Os últimos 13 veículos vão promover o Festival 3i – Jornalismo Inovador, Inspirador e Independente – entre os dias 18 e 20, na Fundição Progresso, no Rio. O festival tem como parceiro-fundador o Google News Initiative e, para a edição de 2019, o evento conta também com uma parceria com o Facebook.
É difícil identificar um denominador comum entre tais iniciativas, pois cada uma atua em nichos específicos e têm níveis diferentes de engajamento na vida pública e/ou partidária (isso já seria motivo para outro artigo). Mas há pelo menos um que salta aos olhos, além de todas serem nativas digitais: a diversificação em seus modelos de negócio.
Tais plataformas sobrevivem de prestação de consultorias, realização de pesquisas, previsão de cenários, cursos, venda de serviços para empresas de tecnologia como o Facebook, promoção de eventos para marcas, branded content, newsletters patrocinadas, crowdfunding e de grants de fundações e organizações como a Open Society, a Fundação Ford, a ONU, a Unesco, entre muitas outras. Isso não as torna necessariamente “independentes”, pois todas dependem de marcas, usuários ou fundações para se tornarem autossustentáveis. Mas as aproximam do conceito da economia criativa que pode estar se consolidando cada vez mais para garantir a sobrevivência do jornalismo.

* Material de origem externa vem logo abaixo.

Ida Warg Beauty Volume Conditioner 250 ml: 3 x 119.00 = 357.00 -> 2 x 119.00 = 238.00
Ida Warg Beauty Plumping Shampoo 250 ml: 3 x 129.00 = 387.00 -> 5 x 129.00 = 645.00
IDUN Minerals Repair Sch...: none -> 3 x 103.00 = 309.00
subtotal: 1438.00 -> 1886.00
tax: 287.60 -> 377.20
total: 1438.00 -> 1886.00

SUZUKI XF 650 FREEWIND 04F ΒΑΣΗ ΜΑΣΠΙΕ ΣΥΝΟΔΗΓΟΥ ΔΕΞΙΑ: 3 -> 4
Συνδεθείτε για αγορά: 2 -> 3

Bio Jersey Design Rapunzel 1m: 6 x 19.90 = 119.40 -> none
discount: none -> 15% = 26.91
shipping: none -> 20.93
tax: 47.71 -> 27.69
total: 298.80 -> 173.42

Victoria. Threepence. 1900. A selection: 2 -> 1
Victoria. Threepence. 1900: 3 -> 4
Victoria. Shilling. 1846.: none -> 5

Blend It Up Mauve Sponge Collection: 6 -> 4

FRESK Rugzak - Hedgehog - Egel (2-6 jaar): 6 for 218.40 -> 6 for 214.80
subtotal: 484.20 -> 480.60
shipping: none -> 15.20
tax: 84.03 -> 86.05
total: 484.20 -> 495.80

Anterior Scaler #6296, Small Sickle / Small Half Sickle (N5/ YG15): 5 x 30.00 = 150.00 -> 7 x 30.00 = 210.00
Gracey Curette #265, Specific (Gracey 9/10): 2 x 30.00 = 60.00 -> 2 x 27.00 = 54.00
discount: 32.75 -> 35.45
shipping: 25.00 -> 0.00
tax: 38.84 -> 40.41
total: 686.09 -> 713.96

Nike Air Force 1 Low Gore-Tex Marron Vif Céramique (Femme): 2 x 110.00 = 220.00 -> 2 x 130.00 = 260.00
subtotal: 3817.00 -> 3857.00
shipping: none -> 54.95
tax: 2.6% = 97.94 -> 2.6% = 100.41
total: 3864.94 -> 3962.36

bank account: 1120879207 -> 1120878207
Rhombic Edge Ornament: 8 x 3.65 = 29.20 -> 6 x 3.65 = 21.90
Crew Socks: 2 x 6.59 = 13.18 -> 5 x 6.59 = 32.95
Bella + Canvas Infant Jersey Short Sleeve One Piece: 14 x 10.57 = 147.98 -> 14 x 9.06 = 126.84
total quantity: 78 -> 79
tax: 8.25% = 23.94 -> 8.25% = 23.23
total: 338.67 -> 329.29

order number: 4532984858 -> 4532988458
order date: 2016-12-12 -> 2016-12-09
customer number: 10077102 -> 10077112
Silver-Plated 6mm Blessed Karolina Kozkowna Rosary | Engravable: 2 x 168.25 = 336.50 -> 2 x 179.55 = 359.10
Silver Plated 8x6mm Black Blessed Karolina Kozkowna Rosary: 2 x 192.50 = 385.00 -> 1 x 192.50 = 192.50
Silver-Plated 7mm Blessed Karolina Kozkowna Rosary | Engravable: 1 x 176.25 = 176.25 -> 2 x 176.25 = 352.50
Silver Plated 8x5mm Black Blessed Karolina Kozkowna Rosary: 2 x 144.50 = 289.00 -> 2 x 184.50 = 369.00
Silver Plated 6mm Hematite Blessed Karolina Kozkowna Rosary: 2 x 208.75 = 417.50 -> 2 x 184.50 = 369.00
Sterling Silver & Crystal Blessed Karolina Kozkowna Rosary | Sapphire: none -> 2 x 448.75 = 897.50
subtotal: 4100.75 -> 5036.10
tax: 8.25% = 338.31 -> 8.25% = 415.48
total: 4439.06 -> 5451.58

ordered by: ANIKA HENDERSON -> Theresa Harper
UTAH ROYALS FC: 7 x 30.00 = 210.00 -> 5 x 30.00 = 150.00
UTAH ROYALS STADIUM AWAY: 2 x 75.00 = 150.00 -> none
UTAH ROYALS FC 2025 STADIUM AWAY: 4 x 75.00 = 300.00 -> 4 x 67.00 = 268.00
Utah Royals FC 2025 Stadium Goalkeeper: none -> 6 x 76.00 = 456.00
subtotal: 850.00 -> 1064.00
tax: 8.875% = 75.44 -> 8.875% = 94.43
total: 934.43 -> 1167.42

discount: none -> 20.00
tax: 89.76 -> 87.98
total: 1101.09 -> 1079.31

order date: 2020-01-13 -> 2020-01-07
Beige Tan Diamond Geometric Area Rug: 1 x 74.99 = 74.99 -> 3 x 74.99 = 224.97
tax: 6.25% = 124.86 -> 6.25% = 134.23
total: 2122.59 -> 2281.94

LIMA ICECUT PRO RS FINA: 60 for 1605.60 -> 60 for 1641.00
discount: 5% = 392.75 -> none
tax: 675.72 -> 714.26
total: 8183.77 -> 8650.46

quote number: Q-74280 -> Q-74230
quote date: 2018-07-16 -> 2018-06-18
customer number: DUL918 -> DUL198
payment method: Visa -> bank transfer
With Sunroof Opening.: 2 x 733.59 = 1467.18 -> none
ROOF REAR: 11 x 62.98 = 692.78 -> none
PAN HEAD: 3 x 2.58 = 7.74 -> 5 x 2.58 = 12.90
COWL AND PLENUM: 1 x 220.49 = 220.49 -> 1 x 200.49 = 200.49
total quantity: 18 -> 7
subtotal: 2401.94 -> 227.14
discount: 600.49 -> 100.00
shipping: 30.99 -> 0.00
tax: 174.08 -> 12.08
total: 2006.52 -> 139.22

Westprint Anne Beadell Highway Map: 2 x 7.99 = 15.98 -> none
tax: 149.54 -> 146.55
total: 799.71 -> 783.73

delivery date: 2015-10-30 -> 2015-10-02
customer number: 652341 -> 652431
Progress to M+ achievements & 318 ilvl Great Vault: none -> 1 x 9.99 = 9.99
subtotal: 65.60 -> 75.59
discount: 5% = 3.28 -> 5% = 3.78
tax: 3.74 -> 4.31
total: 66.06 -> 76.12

Nota-se que tais plataformas têm buscado novas oportunidades de financiamento nos meios digitais, a partir de um conhecimento cada vez mais cirúrgico sobre seus públicos e seguidores. Enquanto isso, este mesmo cenário tem se mostrado um terreno pouco fértil economicamente para os veículos tradicionais de mídia no Brasil, que vêm perdendo suas audiências analógicas. Vamos aos números: o público da TV aberta vem caindo no país desde 2010, segundo dados consolidados do Painel Nacional de Televisão (PNT), aferido nas 15 maiores regiões metropolitanas do país.
A popularidade das rádios se mantém estável, porém com acentuado crescimento dos celulares como meio de acesso ao conteúdo que produzem, em detrimento do aparelho convencional, conforme revelou pesquisa divulgada pela Associação Brasileira das Emissoras de Rádio e TV em 2015, a última disponível, realizada pela Secretaria de Comunicação Social da Presidência da República.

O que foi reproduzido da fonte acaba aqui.